··· Source records
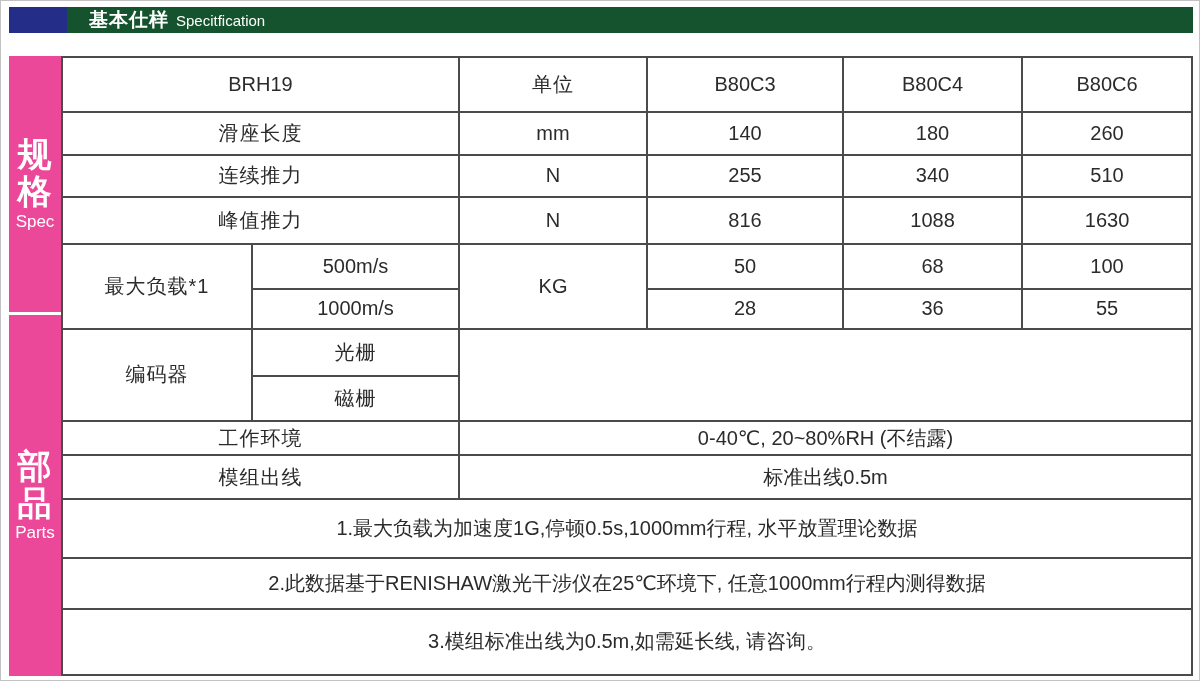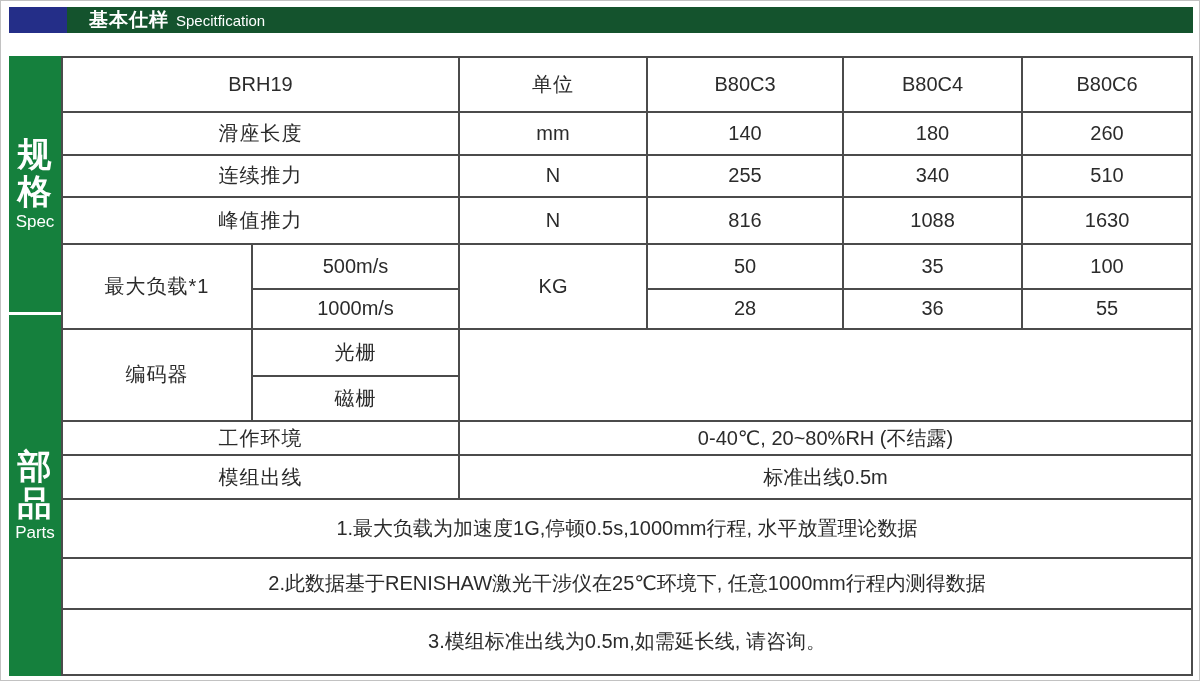--- a/index.html
+++ b/index.html
@@ -25,7 +25,7 @@
   .header-title .en{font-size:15px;font-weight:normal;}
   
   .side-band{
-    position:absolute;left:8px;width:52px;background:#15803d;color:#ffffff;
+    position:absolute;left:8px;width:52px;background:#ec4899;color:#ffffff;
     display:flex;flex-direction:column;align-items:center;justify-content:center;
   }
   .side-spec{top:55px;height:256px;}

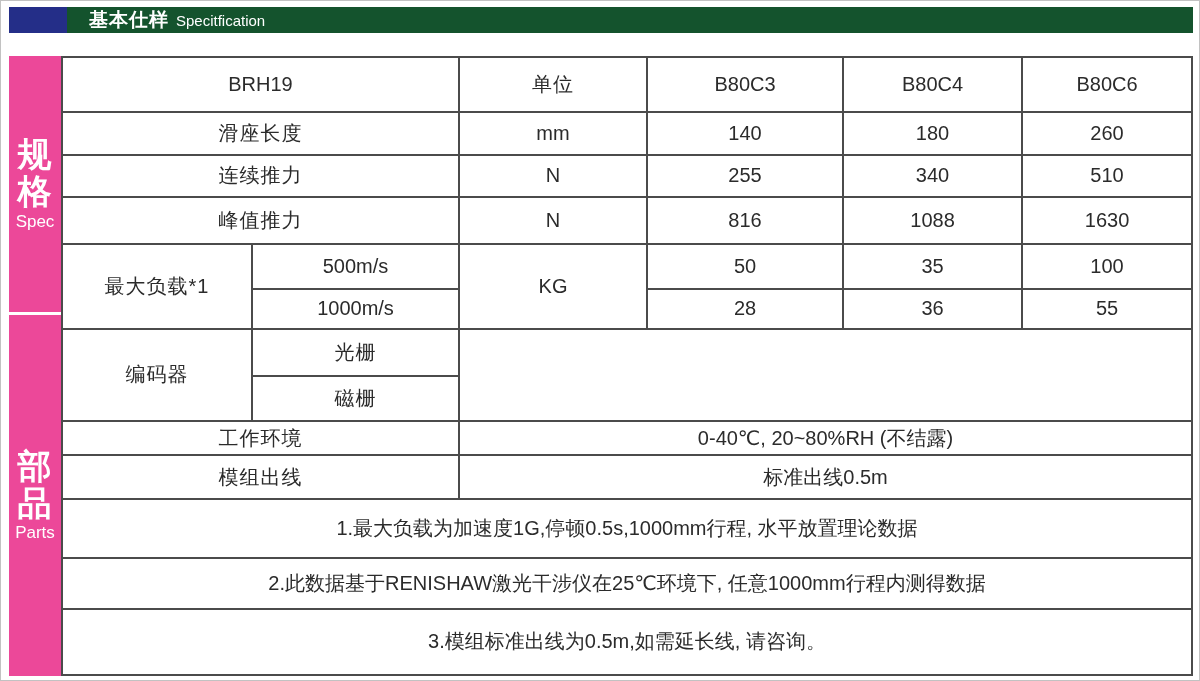--- a/index.html
+++ b/index.html
@@ -120,7 +120,7 @@
       <td>500m/s</td>
       <td rowspan="2">KG</td>
       <td>50</td>
-      <td>35</td>
+      <td>68</td>
       <td>100</td>
     </tr>
     <tr style="height:38px">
······
• What is needed: Pick out, from the lines above, every one that contains the string "color".

• Task output:
-    position:absolute;left:8px;width:52px;background:#15803d;color:#ffffff;
+    position:absolute;left:8px;width:52px;background:#ec4899;color:#ffffff;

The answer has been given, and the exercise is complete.